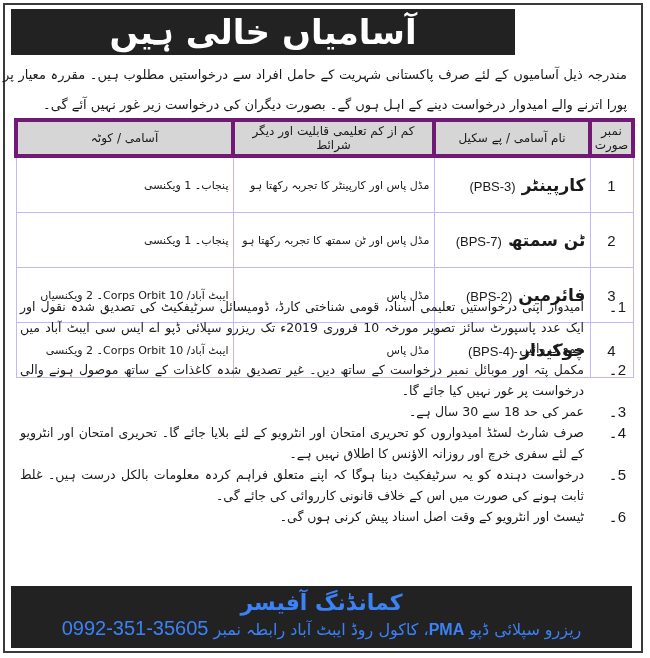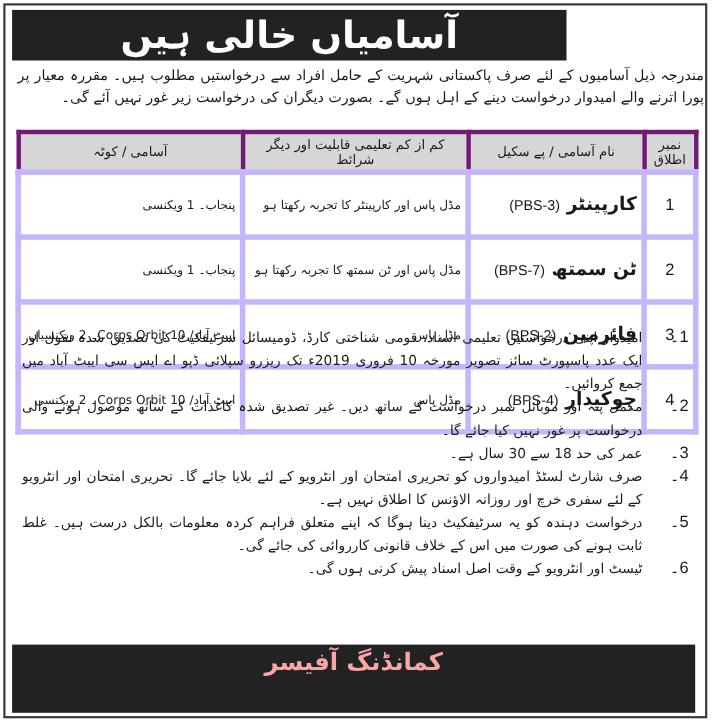--- a/index.html
+++ b/index.html
@@ -11,8 +11,8 @@
                background: #222222; color: #ffffff; display: flex; align-items: center;
                justify-content: center; font-size: 34px; font-weight: bold; letter-spacing: 6px;
                direction: rtl; }
-  .intro { position: absolute; left: 16px; top: 60px; width: 624px; direction: rtl;
-           text-align: justify; font-size: 13px; line-height: 20px; }
+  .intro { position: absolute; left: 3px; top: 60px; width: 624px; direction: rtl;
+           text-align: justify; font-size: 13px; line-height: 30px; }
   table.posts { position: absolute; left: 14px; top: 118px; width: 621px; border-collapse: collapse;
                 direction: rtl; font-size: 11px; }
   table.posts th { background: #d6d6d6; height: 30px; font-weight: normal; font-size: 12px;

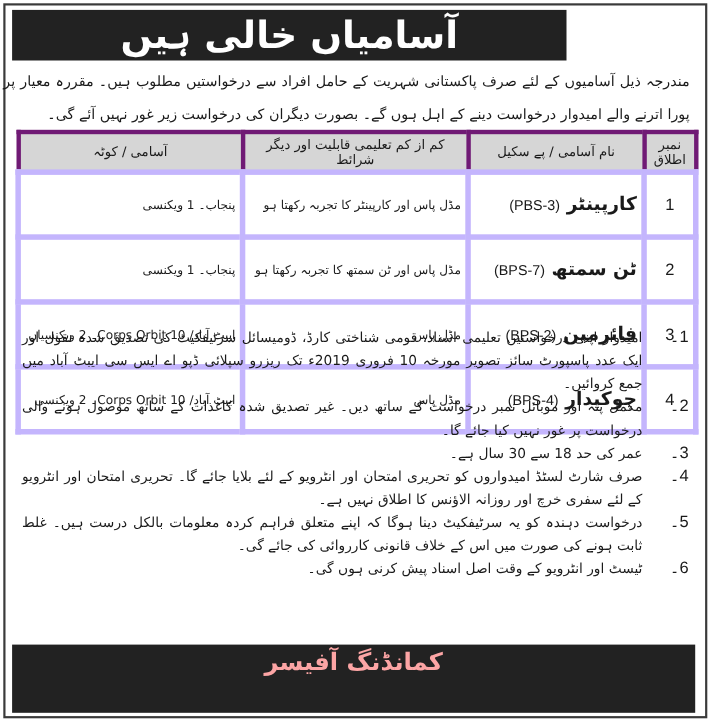--- a/index.html
+++ b/index.html
@@ -49,7 +49,7 @@
 <table class="posts">
   <thead>
     <tr>
-      <th>نمبر اطلاق</th>
+      <th>نمبر صورت</th>
       <th>نام آسامی / پے سکیل</th>
       <th>کم از کم تعلیمی قابلیت اور دیگر شرائط</th>
       <th>آسامی / کوٹہ</th>

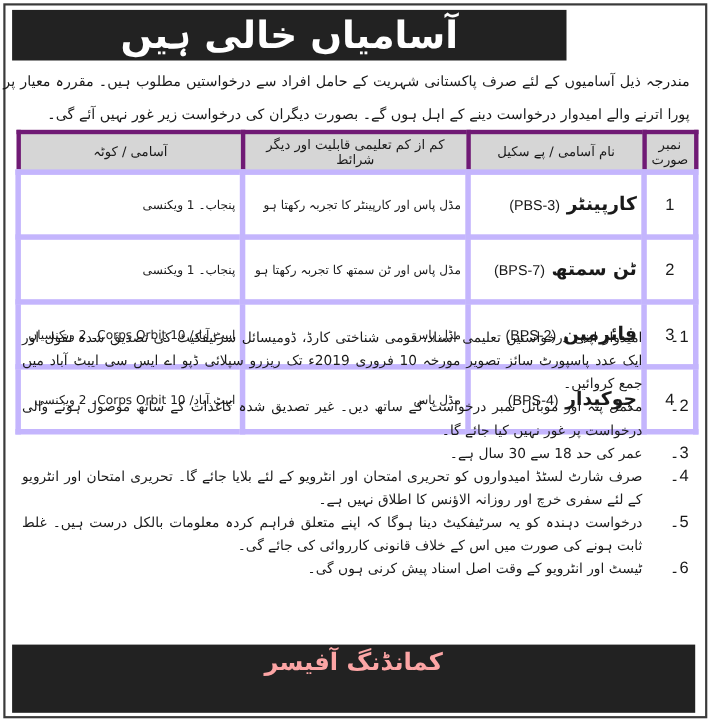--- a/index.html
+++ b/index.html
@@ -17,7 +17,7 @@
                 direction: rtl; font-size: 11px; }
   table.posts th { background: #d6d6d6; height: 30px; font-weight: normal; font-size: 12px;
                    border: 4px solid #701a75; }
-  table.posts td { border: 5px solid #c4b5fd; height: 30px; padding: 12px 4px; }
+  table.posts td { border: 1px solid #c4b5fd; height: 30px; padding: 12px 4px; }
   td.num { text-align: center; font-family: "Liberation Sans", sans-serif; font-size: 15px; width: 34px; }
   td.post { width: 147px; white-space: nowrap; }
   td.post .pname { font-size: 17px; font-weight: bold; }

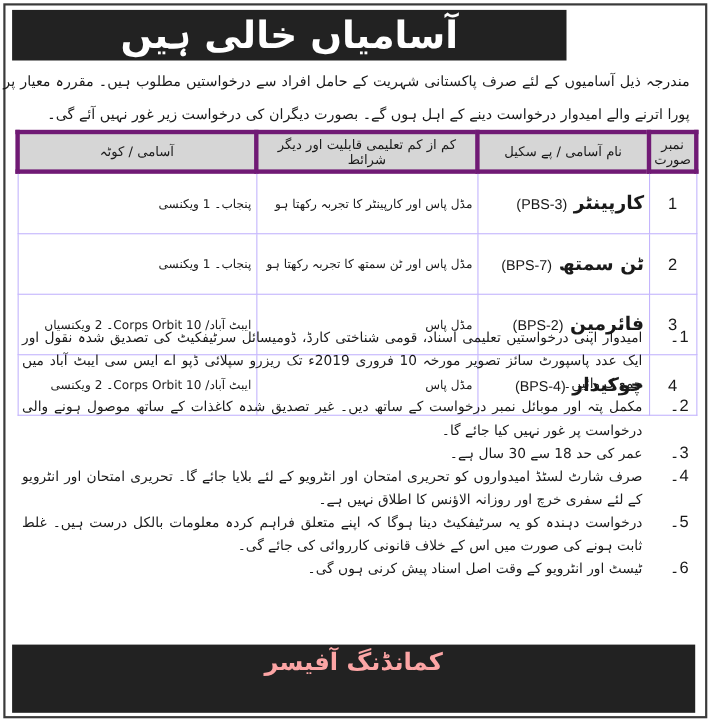--- a/index.html
+++ b/index.html
@@ -29,7 +29,7 @@
   .note .n { flex: 0 0 42px; font-family: "Liberation Sans", sans-serif; font-size: 15px; text-align: right; padding-right: 2px; }
   .note .t { flex: 1; text-align: justify; }
   .footer-bar { position: absolute; left: 11px; top: 586px; width: 621px; height: 62px;
-                background: #222222; color: #fca5a5; direction: rtl; text-align: center; }
+                background: #222222; color: #3b82f6; direction: rtl; text-align: center; }
   .footer-bar .office { font-size: 22px; font-weight: bold; letter-spacing: 4px; margin-top: 4px; }
   .footer-bar .addr { font-size: 16px; margin-top: 2px; }
   .footer-bar .phone { font-family: "Liberation Sans", sans-serif; font-size: 20px; direction: ltr; unicode-bidi: embed; }

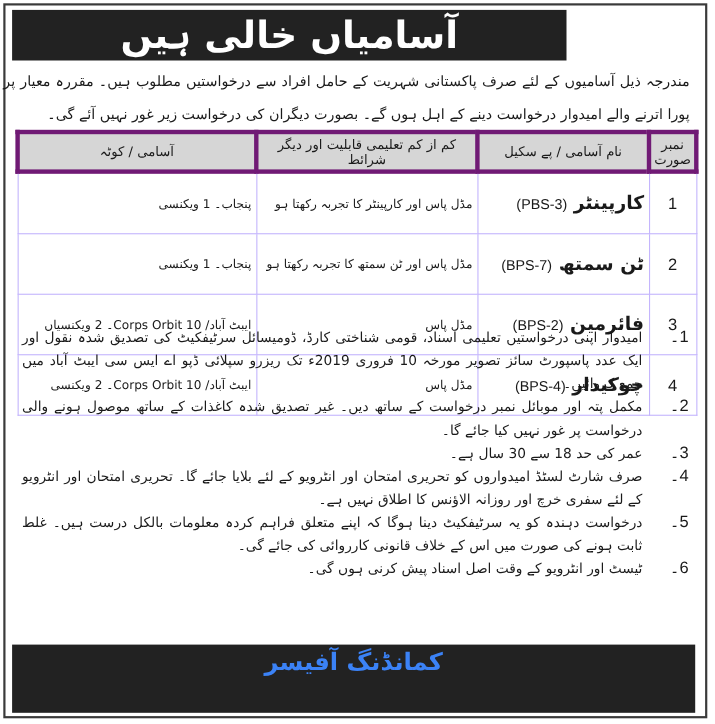--- a/index.html
+++ b/index.html
@@ -112,6 +112,11 @@
 
 <div class="footer-bar">
   <div class="office">کمانڈنگ آفیسر</div>
+  <div class="addr">
+    <span>ریزرو سپلائی ڈپو</span>
+    <span class="pma">PMA</span><span>، کاکول روڈ ایبٹ آباد رابطہ نمبر</span>
+    <span class="phone">0992-351-35605</span>
+  </div>
 </div>
 
 </body></html>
--------------------
=== WORK ITEM ===
Exactly reproduce the lines that run from the first line of the listing above to the line containing "13px; line-height: 20px;", including both; omit the pictures.

=== WRITTEN REPLY ===
--- a/index.html
+++ b/index.html
@@ -11,8 +11,8 @@
                background: #222222; color: #ffffff; display: flex; align-items: center;
                justify-content: center; font-size: 34px; font-weight: bold; letter-spacing: 6px;
                direction: rtl; }
-  .intro { position: absolute; left: 16px; top: 60px; width: 624px; direction: rtl;
-           text-align: justify; font-size: 13px; line-height: 20px; }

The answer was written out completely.